THE apostle Paul asked first-century Christians in Corinth: “If the trumpet sounds an indistinct call, who will get ready for battle? In the same way also, unless you through the tongue utter speech easily understood, how will it be known what is being spoken?”—1 Corinthians 14:8, 9.
In Papua New Guinea, sometimes called the Land of the Unexpected, Jehovah’s Witnesses encounter daunting obstacles in sounding forth the clear message of the Bible. They preach to people who speak over 700 different languages and who have a wide variety of customs. The Witnesses also contend with mountainous terrain, a lack of roads, and increasing crime. Besides all these difficulties, there is opposition from certain religious groups and, at times, even from school officials.
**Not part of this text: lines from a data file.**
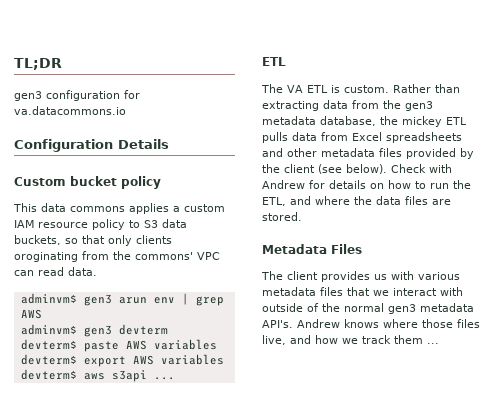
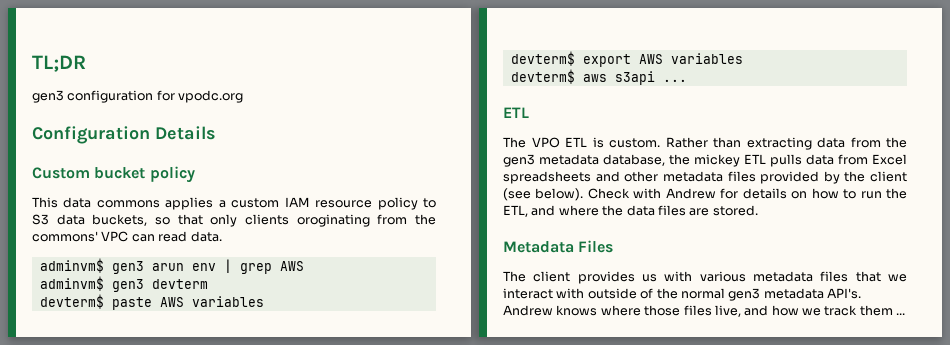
[14,106,126,115] va.datacommons.io -> [178,90,244,103] vpodc.org
[287,85,303,93] VA -> [531,137,560,148] VPO

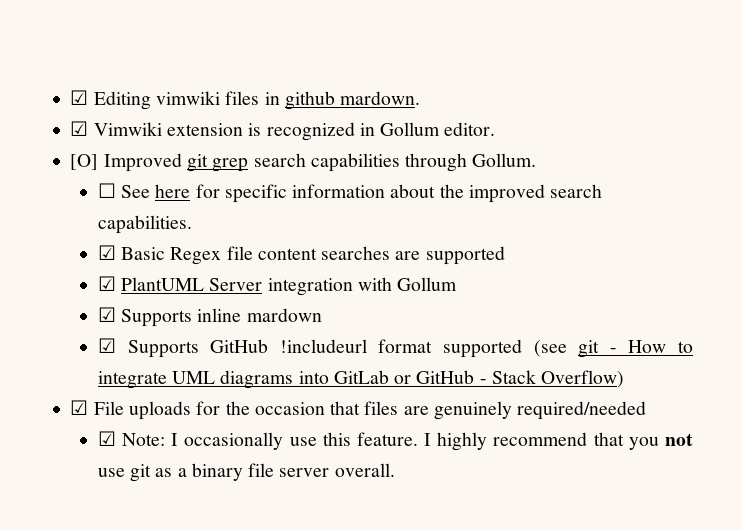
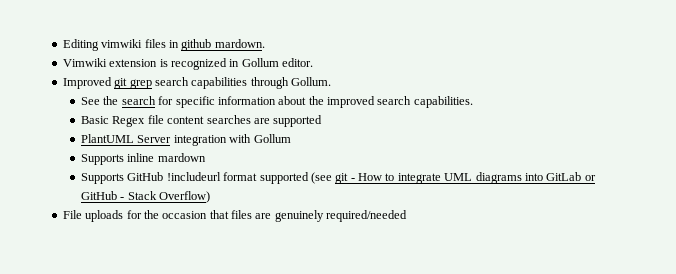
[70,90,89,105] ☑ -> (62, 45) none
[70,121,89,136] ☑ -> (265, 43) none
[70,154,99,170] [O] -> (313, 62) none
[97,183,191,198] ☐ See here -> [81,96,156,105] See the search
[97,245,116,260] ☑ -> (473, 102) none
[97,276,116,291] ☑ -> (323, 121) none
[97,307,116,322] ☑ -> (291, 138) none
[97,338,116,353] ☑ -> (206, 157) none
[70,400,89,415] ☑ -> (211, 197) none
[97,431,693,451] [97,463,395,482] // ☑ Note: I occasionally use this feature. I highly recommend that you not use git as a binary file server overall. -> (408, 216) none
Nevertheless, good spiritual instruction and a growing library of Bible study aids in local languages are equipping the Witnesses to convey the good news as a distinct trumpet call. Often the response is positive, as the following reports show:
• At the start of a new school year, a teacher wanted to know why the children of Jehovah’s Witnesses do not salute the flag or sing the national anthem. He directed his question to Maiola, a 13-year-old student who is a baptized Witness. Maiola gave a clear, Scripturally based explanation. The teacher accepted her reasoning since it was from the Bible. Her explanation was also shared with the rest of the school staff.
Later, when the students were assigned to write essays, Maiola chose the subject of the Trinity. Her essay received the highest marks in the class, and the teacher asked her where she had found the information. She showed him the book You Can Live Forever in Paradise on Earth in the English language. The teacher proceeded to present the book to the entire class, and many wanted a copy of their own. The next day, Maiola placed 14 books and 7 magazines with her schoolmates, and she started Bible studies with three of them. Maiola’s goal is to become a full-time minister.
• An isolated group of Jehovah’s Witnesses in a coastal village near Port Moresby has faced opposition since the early 1970’s. Recently, however, they received help from an unexpected source. The bishop of the United Church there, a native of Papua New Guinea who was educated overseas, invited questions from the audience at church one day. A man inquired: “There are two religions in our village—the United Church and Jehovah’s Witnesses. What should we do when the Witnesses come to our door?” After a long pause, the bishop replied: “You know, I really don’t know what to tell you. Recently, two young Witnesses came to my door. They asked me a question, and with all my university training, I didn’t know the answer. But they easily gave me the answer from the Bible. So I’m not going to tell you what to do—I’ll leave it up to you. You don’t have to listen if you don’t want to, but don’t be violent with them.”
A traveling representative of the Watch Tower Society who later visited this group of Witnesses reported: “Almost everyone in the village listened to the Witnesses when they went preaching. Some even invited them into their homes. It is a paradise for preaching now.”